▸ **What is being asked**
The following data has a line with "TOTAL | cbo: 8 -> 7" and a line with "Apr | 2019 Profit: 650 -> 500". Write out exactly those lines and all the lines between them.

Version comparison data:
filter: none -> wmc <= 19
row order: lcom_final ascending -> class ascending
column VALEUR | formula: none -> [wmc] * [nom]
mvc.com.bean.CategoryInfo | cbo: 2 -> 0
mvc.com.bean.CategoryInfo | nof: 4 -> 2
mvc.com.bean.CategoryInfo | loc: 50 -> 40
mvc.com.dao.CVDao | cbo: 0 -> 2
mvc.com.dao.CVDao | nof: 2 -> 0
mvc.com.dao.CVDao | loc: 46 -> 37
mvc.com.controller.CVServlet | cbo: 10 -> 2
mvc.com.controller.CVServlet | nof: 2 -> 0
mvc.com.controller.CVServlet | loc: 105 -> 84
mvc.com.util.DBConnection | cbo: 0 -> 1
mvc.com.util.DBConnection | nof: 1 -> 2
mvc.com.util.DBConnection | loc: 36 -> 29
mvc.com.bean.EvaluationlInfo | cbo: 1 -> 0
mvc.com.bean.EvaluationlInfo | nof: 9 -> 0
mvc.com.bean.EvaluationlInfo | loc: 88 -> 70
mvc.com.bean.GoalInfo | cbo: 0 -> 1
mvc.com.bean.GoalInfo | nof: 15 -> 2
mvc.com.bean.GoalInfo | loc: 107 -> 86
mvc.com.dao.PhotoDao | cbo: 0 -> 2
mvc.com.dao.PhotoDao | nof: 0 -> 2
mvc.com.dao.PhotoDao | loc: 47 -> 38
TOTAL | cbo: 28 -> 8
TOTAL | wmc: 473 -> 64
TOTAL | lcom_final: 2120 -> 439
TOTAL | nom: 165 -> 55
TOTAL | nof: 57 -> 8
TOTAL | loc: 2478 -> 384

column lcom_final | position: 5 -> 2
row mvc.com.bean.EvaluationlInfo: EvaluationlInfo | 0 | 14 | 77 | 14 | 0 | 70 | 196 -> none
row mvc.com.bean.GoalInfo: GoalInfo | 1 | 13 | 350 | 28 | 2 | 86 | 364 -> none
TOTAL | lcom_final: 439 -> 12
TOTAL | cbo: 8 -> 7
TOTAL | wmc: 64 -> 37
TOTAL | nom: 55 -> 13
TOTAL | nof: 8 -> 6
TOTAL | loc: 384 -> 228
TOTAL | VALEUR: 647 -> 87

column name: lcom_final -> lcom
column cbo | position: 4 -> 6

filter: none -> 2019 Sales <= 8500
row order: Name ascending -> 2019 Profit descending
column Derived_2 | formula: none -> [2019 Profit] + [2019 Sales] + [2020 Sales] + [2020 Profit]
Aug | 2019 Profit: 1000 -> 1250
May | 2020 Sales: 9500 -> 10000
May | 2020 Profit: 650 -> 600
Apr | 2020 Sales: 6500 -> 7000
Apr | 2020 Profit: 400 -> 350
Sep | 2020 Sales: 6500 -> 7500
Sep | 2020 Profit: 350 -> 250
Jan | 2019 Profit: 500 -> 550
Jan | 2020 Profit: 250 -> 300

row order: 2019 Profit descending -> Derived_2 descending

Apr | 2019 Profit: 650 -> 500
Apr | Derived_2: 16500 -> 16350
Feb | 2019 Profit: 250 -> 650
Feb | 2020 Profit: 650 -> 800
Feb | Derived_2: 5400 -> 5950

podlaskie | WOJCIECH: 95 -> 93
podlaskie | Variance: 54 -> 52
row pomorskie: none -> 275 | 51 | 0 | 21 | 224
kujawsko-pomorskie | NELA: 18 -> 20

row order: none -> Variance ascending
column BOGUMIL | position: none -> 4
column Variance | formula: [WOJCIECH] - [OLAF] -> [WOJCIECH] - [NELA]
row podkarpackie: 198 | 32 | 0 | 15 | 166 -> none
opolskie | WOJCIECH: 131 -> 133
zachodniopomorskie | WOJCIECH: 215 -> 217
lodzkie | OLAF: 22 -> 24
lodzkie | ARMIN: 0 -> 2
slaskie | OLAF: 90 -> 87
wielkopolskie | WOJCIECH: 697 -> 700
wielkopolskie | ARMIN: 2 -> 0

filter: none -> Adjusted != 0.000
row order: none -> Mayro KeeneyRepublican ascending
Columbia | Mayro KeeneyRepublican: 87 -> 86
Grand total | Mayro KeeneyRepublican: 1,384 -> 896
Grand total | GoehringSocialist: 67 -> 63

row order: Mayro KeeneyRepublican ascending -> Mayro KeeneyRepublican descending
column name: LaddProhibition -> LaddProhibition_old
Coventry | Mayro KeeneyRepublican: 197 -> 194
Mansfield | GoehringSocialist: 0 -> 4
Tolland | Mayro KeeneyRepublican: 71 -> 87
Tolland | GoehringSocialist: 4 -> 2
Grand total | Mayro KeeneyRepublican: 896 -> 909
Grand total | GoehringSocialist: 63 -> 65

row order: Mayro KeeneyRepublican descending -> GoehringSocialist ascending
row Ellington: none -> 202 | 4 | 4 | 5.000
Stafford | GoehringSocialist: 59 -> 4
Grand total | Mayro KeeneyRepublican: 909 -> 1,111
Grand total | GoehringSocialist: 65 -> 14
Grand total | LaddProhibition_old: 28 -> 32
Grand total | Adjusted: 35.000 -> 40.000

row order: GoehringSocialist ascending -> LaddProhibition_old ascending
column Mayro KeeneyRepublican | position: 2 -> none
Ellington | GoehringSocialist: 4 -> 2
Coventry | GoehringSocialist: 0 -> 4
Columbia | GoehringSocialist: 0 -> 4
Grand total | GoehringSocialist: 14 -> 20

▸ **Your solution**
TOTAL | cbo: 8 -> 7
TOTAL | wmc: 64 -> 37
TOTAL | nom: 55 -> 13
TOTAL | nof: 8 -> 6
TOTAL | loc: 384 -> 228
TOTAL | VALEUR: 647 -> 87

column name: lcom_final -> lcom
column cbo | position: 4 -> 6

filter: none -> 2019 Sales <= 8500
row order: Name ascending -> 2019 Profit descending
column Derived_2 | formula: none -> [2019 Profit] + [2019 Sales] + [2020 Sales] + [2020 Profit]
Aug | 2019 Profit: 1000 -> 1250
May | 2020 Sales: 9500 -> 10000
May | 2020 Profit: 650 -> 600
Apr | 2020 Sales: 6500 -> 7000
Apr | 2020 Profit: 400 -> 350
Sep | 2020 Sales: 6500 -> 7500
Sep | 2020 Profit: 350 -> 250
Jan | 2019 Profit: 500 -> 550
Jan | 2020 Profit: 250 -> 300

row order: 2019 Profit descending -> Derived_2 descending

Apr | 2019 Profit: 650 -> 500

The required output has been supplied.